Exercise directions: Please transcribe every entry below exactly, without including the pictures.

Start of Records for this task

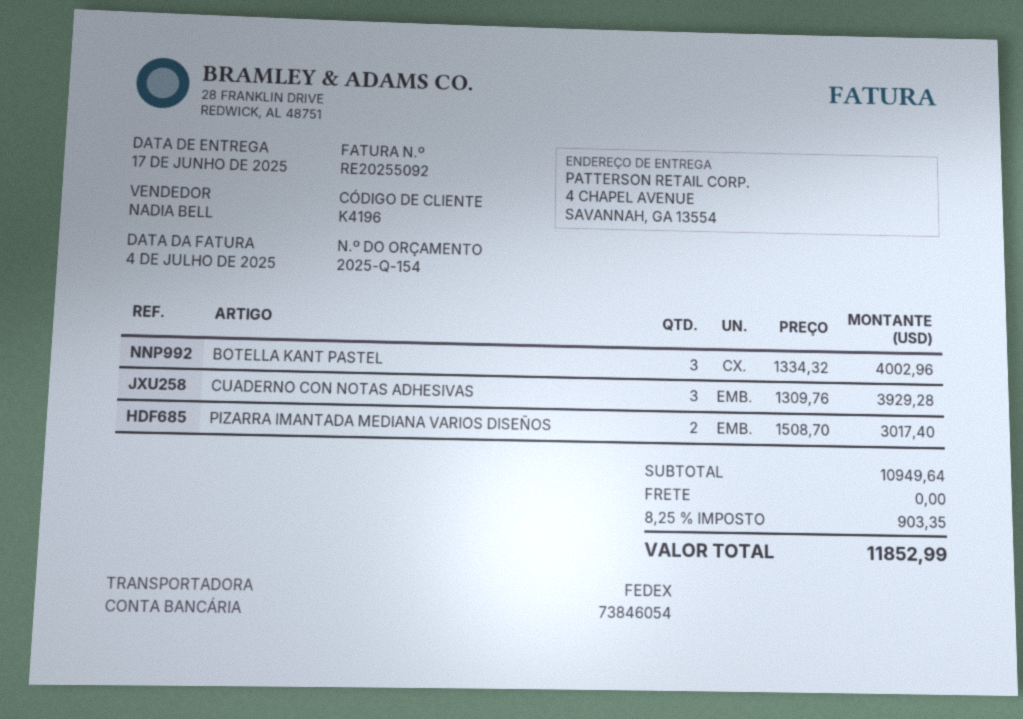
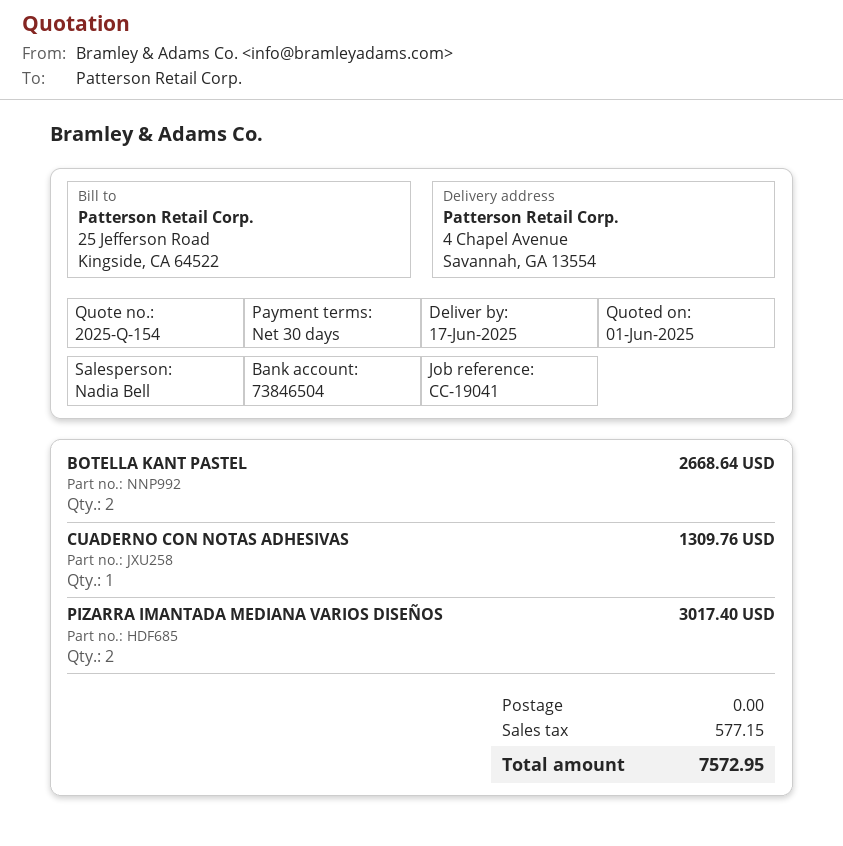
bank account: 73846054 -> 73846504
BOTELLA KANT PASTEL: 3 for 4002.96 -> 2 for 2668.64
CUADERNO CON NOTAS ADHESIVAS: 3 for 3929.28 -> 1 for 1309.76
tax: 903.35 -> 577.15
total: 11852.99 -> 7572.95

End of Records for this task

Expected answer:
bank account: 73846054 -> 73846504
BOTELLA KANT PASTEL: 3 for 4002.96 -> 2 for 2668.64
CUADERNO CON NOTAS ADHESIVAS: 3 for 3929.28 -> 1 for 1309.76
tax: 903.35 -> 577.15
total: 11852.99 -> 7572.95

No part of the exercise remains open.